1:物事を知り、考え、判断する能力。人間の、知的作用を営む能力。
2:比較・抽象・概念化・判断・推理などの機能によって、感覚的所与を認識にまでつくりあげる精神的能力。
 のことですよ。
 そりゃ、自分のジャンルになればインテリって言葉に相応しい学力はお持ちでしょうよ。でも基本ああいうクイズ番組の問題って大体一般常識とかでしょう? それを知らないでインテリを名乗っていいのか!

 ……
 いや、いいんですよ(どっちだよ)。
 あんなクイズ番組の知識なんて、人生に不必要なものばっかりです。
 きっとインテリチームの方も、現役東大生もとりあえずは賢い方なんでしょう。

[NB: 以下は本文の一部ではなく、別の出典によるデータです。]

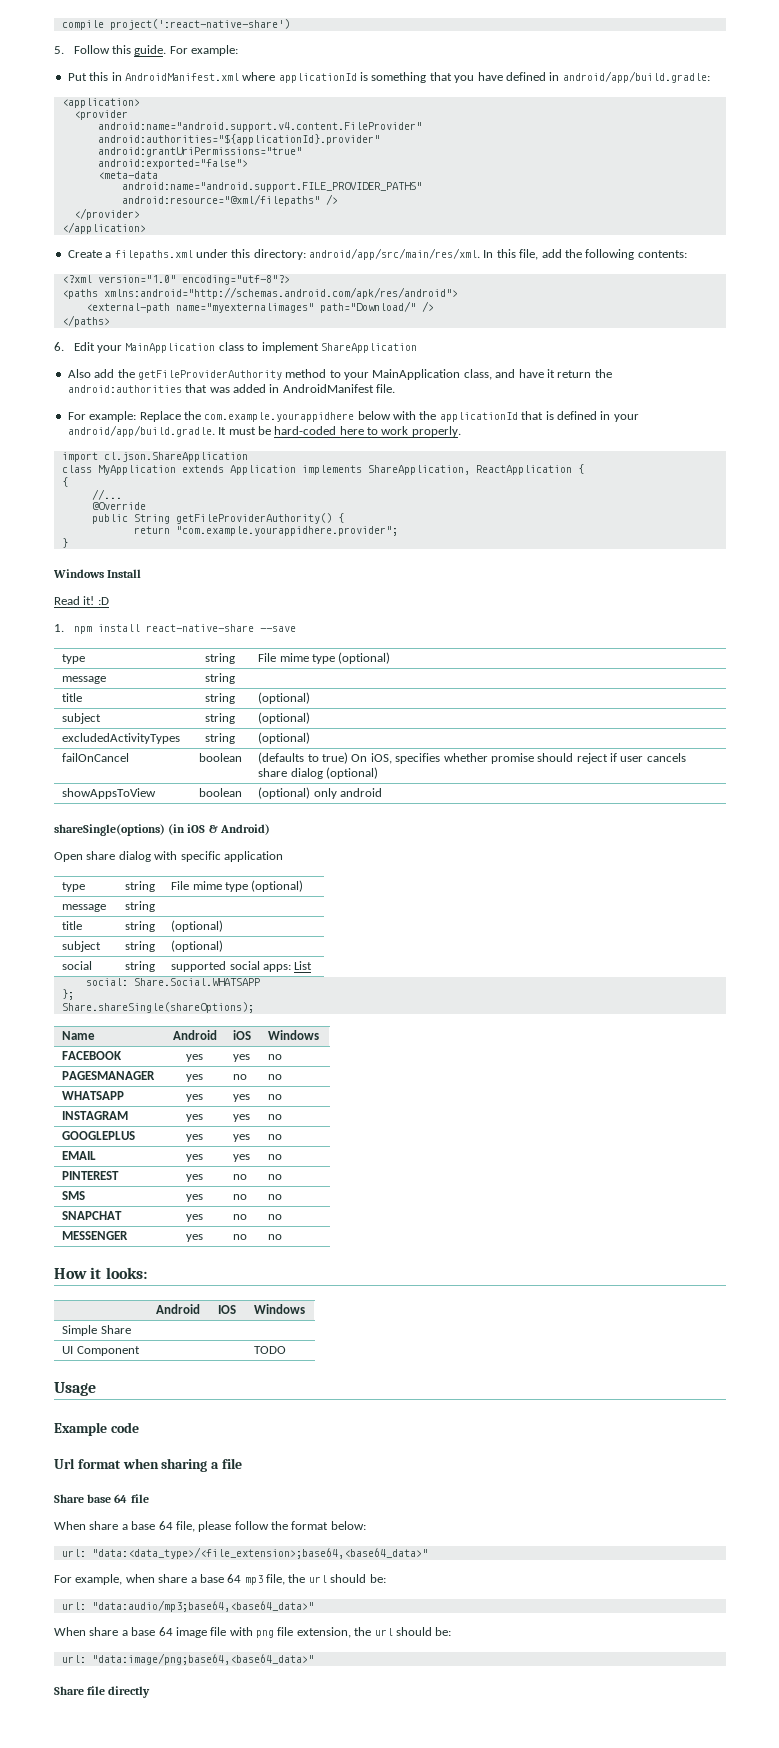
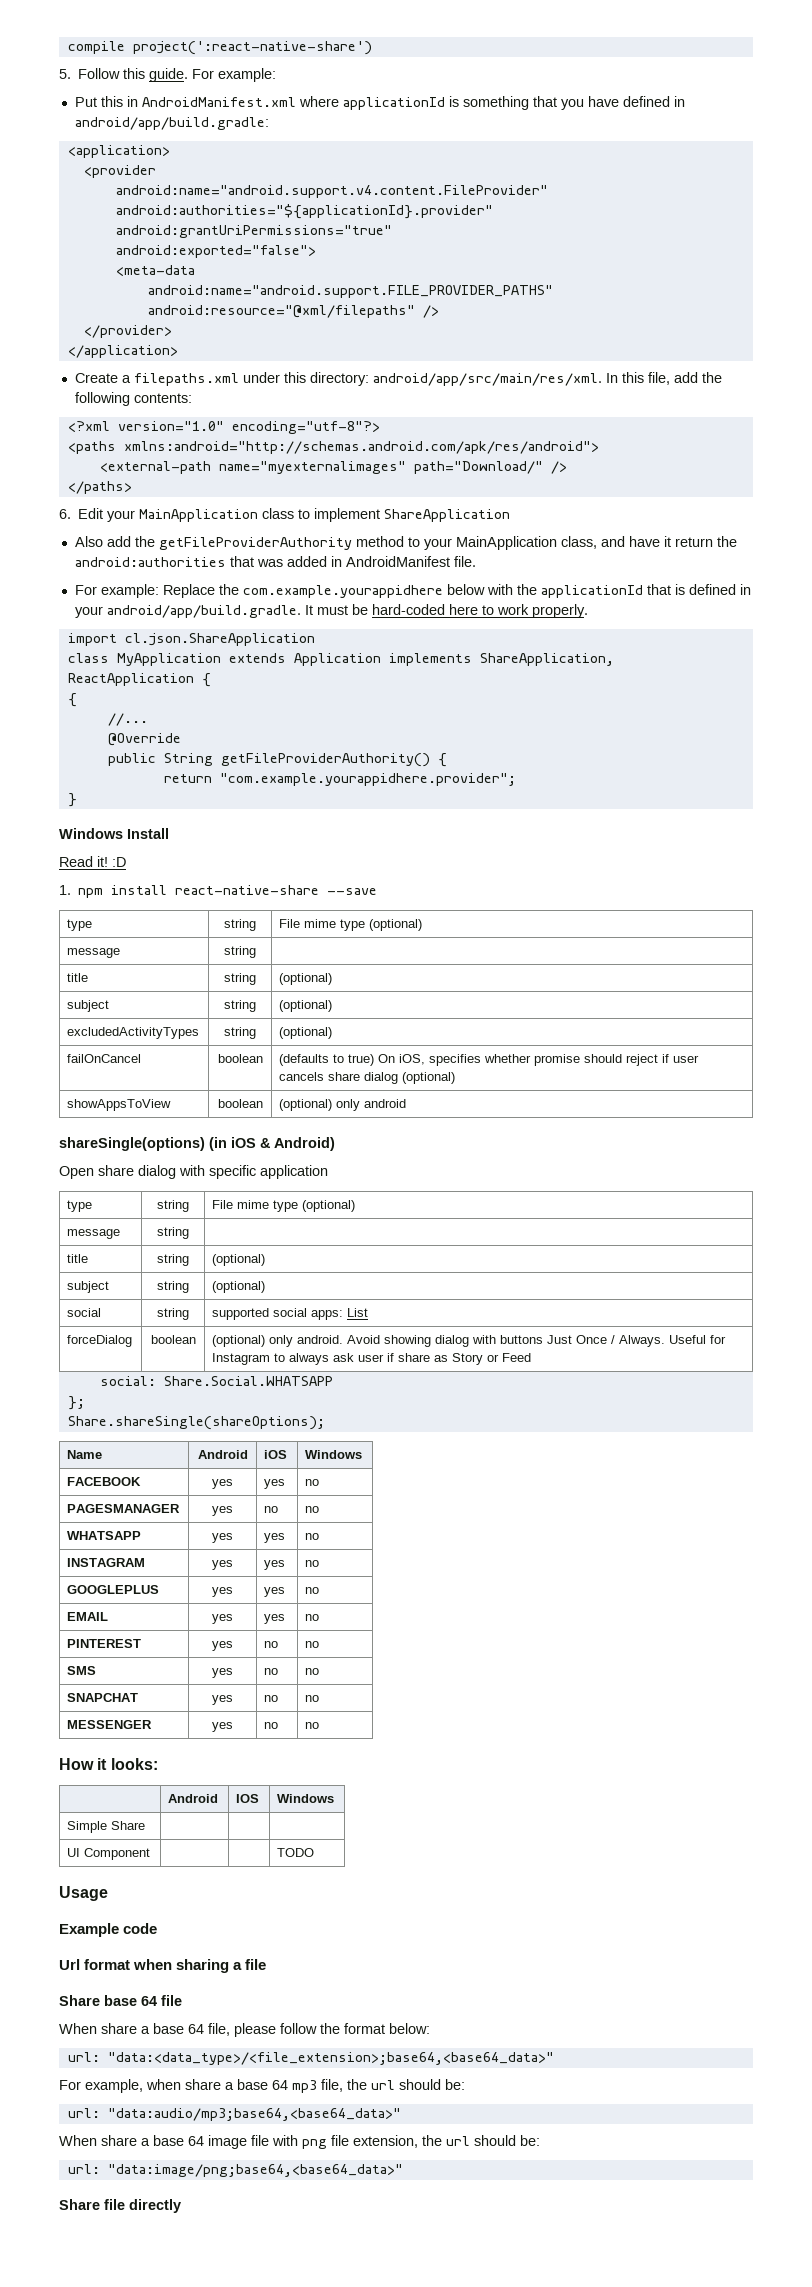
(313, 965) none -> [67,1335,133,1347] [150,1335,196,1344] [212,1335,727,1347] [212,1353,532,1365] // forceDialog | boolean | (optional) only android. Avoid showing dialog with buttons Just Once / Always. Useful for Instagram to always ask user if share as Story or Feed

でもだからってクイズ番組で視聴者の望むような答えを出せる訳がないんですよ。
 
 私の思う賢さはクイズ番組で正解が分かるとか、そういうことじゃないです。生きていく為に必要な知識を他人よりも多く使える人が賢いってことなんですよ、多分。なのに視聴者はインテリとか現役東大生とか聞くと、名前だけで賢い(=クイズ番組で問われるどうでもいい知識が分かる)と思うから、彼らが満足な答えを出せないと「何だ~」という反応をするのです。
 
 視聴者を馬鹿にしている訳ではありません。気がつけば私もそういう反応をしてしまうことがあるからです。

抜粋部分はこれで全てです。